アンゼリカはハリ東部の商家の娘であり、十五歳で歌劇団に入り、すぐに娘役として人気を集めた。照明が当たると輝く銀色の長髪を持っていたことと、デビュー作から取って、「星の姫」と呼ばれていた。
彼女は音楽に対して天才的なセンスを所有していた。歌声に魔法詠唱を巧みに混ぜ込み、観客達に気付かれぬまま魔法を使用することが可能だった。彼女の代表的演目「オーゼスタ」では、観客全員がただ一人の遅れも狂いもなく同時に歓声を放つことが常だった。

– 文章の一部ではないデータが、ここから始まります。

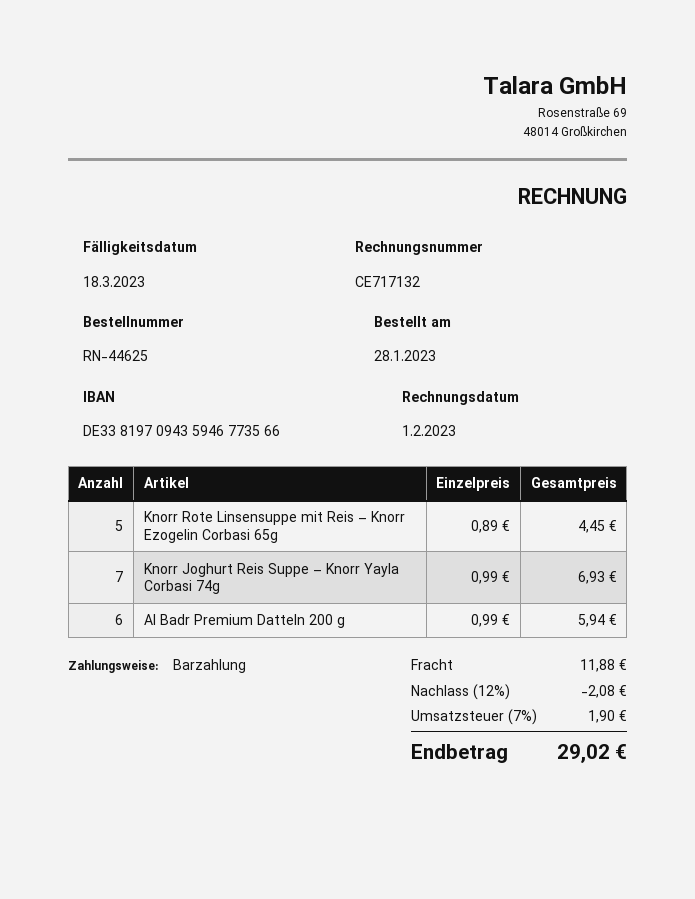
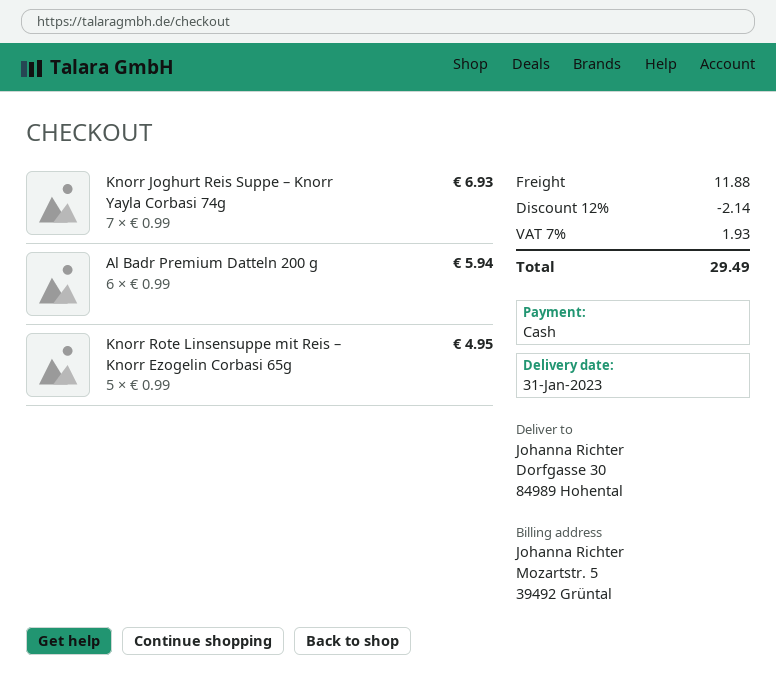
Knorr Rote Linsensuppe mit Reis – Knorr Ezogelin Corbasi 65g: 5 x 0.89 = 4.45 -> 5 x 0.99 = 4.95
discount: 12% = 2.08 -> 12% = 2.14
tax: 7% = 1.90 -> 7% = 1.93
total: 29.02 -> 29.49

国立学術会は何度も彼女の使う魔法を解析しようとしたが、「理論上は可能である」という結論に留まるだけで、遂に誰も真似することは出来なかった。
彼女の名声が頂点を極めたのは二十一歳のことである。その年の特別演目「春は夜の恋人」で悲劇が起こる。予てより彼女の成功を恨んでいた者たちが結託し、舞台装置にある仕掛けをした。ステージの上に配置された液体媒体の照明を落下させたのである。
アンゼリカは直撃こそしなかったが、照明の中に入っていた特殊な液体を浴びてしまった。それは魔力を受けることで発光するものであり、運悪く彼女はいつものように観客に魔法の歌声を聞かせている真っ最中だった。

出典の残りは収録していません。